4月30日発表のJR西日本中期経営計画にて、関空特急はるかへの新車投入との記述があった。
それ以外にも車両更新予算が5000億円取られており、他の用途の新車も多数製造されるのだろう。国鉄型車両に限らず、221系や初期の223系、681系など初期JRの車両も置き換える時期だ。いや、本来ならもっと早かったのかもしれないけどコロナ禍で遅れた面もあろう。今の鉄道車両はとても高くなっており、5000億円で何両製造できるのだろう。
さてはるかに導入される新車は何か?上記資料には「新型車両」とはあるけど、それは現時点で存在していない形式という意味ではなく、281系よりは新型という意味ではないか。つまり271系の本格増備ではないだろうか。番台違いのマイナーチェンジバージョンにはなるかもしれないが。
そうだとして、271系は281系の基本編成(6両編成)や増結用編成(3両編成、もっとも最近はほとんど増結しっぱなし)の置き換えなのか、あるいは271系の3両編成(増結用としてデビューしたので、現時点では271系は3両編成しか存在しない)の中間に6両入れて9両固定編成にするのか(不足する編成はまるごと9両編成を製造)どちらか?
それぞれ一長一短あり、前者だともし関空需要が落ち込んだ際は増結用編成を切り離して簡単に6両編成にすることができる。また6両編成、または3両編成のどちらかを需要に応じて団体列車に使ったり、運用の自由度が高まる。後者の9両固定編成ならATSやら無線やら装備が必要な先頭車を減らせるし、定員もその分増える。ただ9両編成の需要がない時期に、中間車を抜いて減車するのはやや面倒。もしコロナ禍のような需要の落ち込みがあれば減車ではなく減便対応になりそう。またグリーン車の位置が現在の京都方先頭車ではなく中間車となる(現在の271系は普通車のみのため)これは今の京都駅でグリーン車の客は改札から近い位置にという配慮だが、はるかが山科へ延伸されると停車する位置が変わるため中間車のほうがむしろグリーン車へのサービス向上となる。

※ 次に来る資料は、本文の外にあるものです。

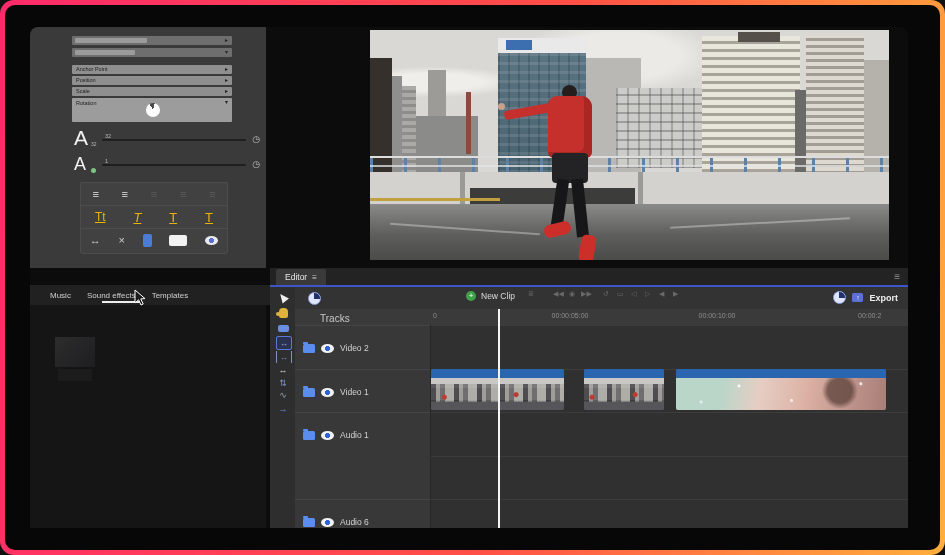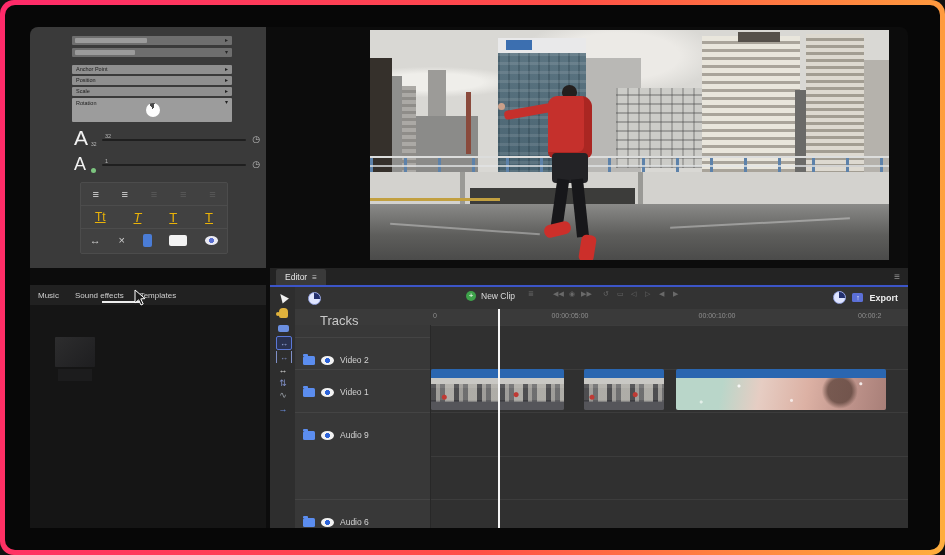"Music" .subtabs { padding-left: none -> 12px }
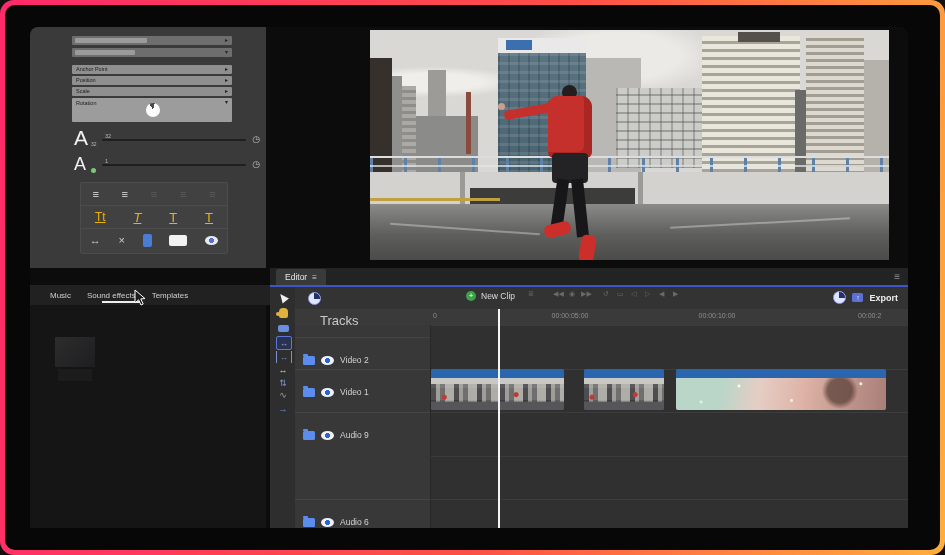"Tracks" .tracks-label { font-size: 13px -> 10px }
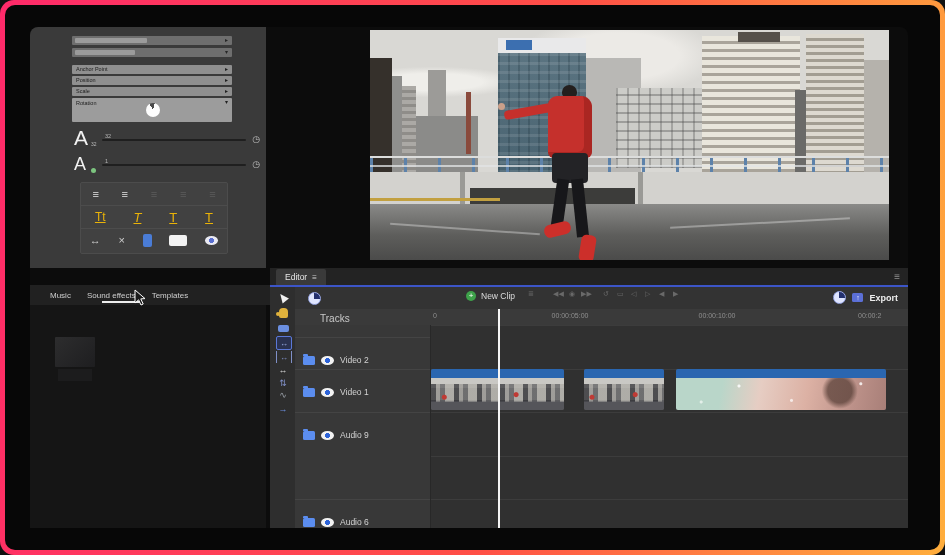"Video 2" div.thr { top: 12px -> 0 }
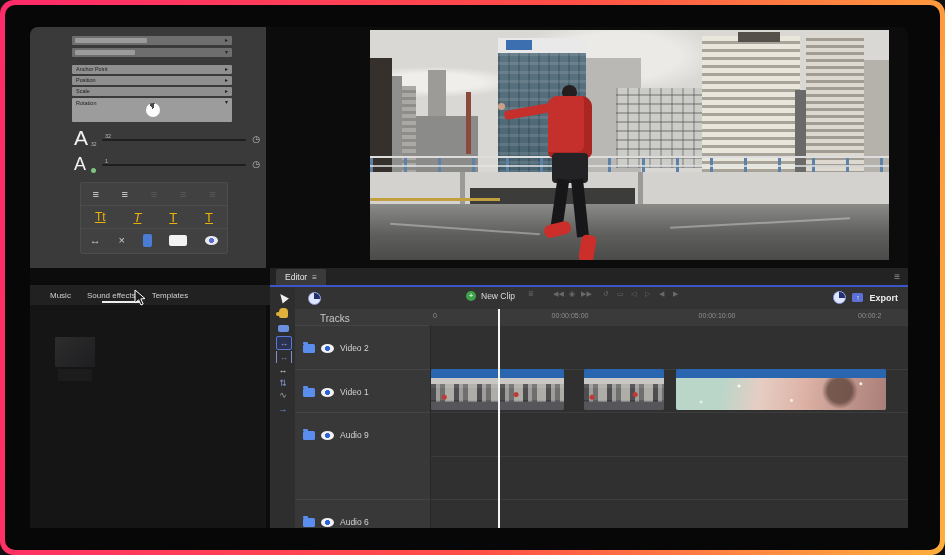"Audio 9" span.tname { text: 9 -> 1 }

現271系が両開き貫通路を装備しているのは将来6両編成と連結して9両編成になることを想定してのことだろうし、まあ6両+3両になるのかな(グリーン車の位置は変わるかも)
あるいは271系ではない新車が出る可能性もあるのか?その際は271系と混在するのか、271系は転属させて新型で統一するのか。だが、281系も271系もJRの特急車としてはやや全長が短く、また荷物置き場が大きいため座席定員が少ない。そのため大掛かりな改造でもない限り他の用途には転属させにくい。またその理由のため、他の特急(サンダーバード、くろしお、きのさき等)との共通化もしにくい。もっとも今の時代、どの特急にもはるか並の荷物置き場が必要かもしれないが。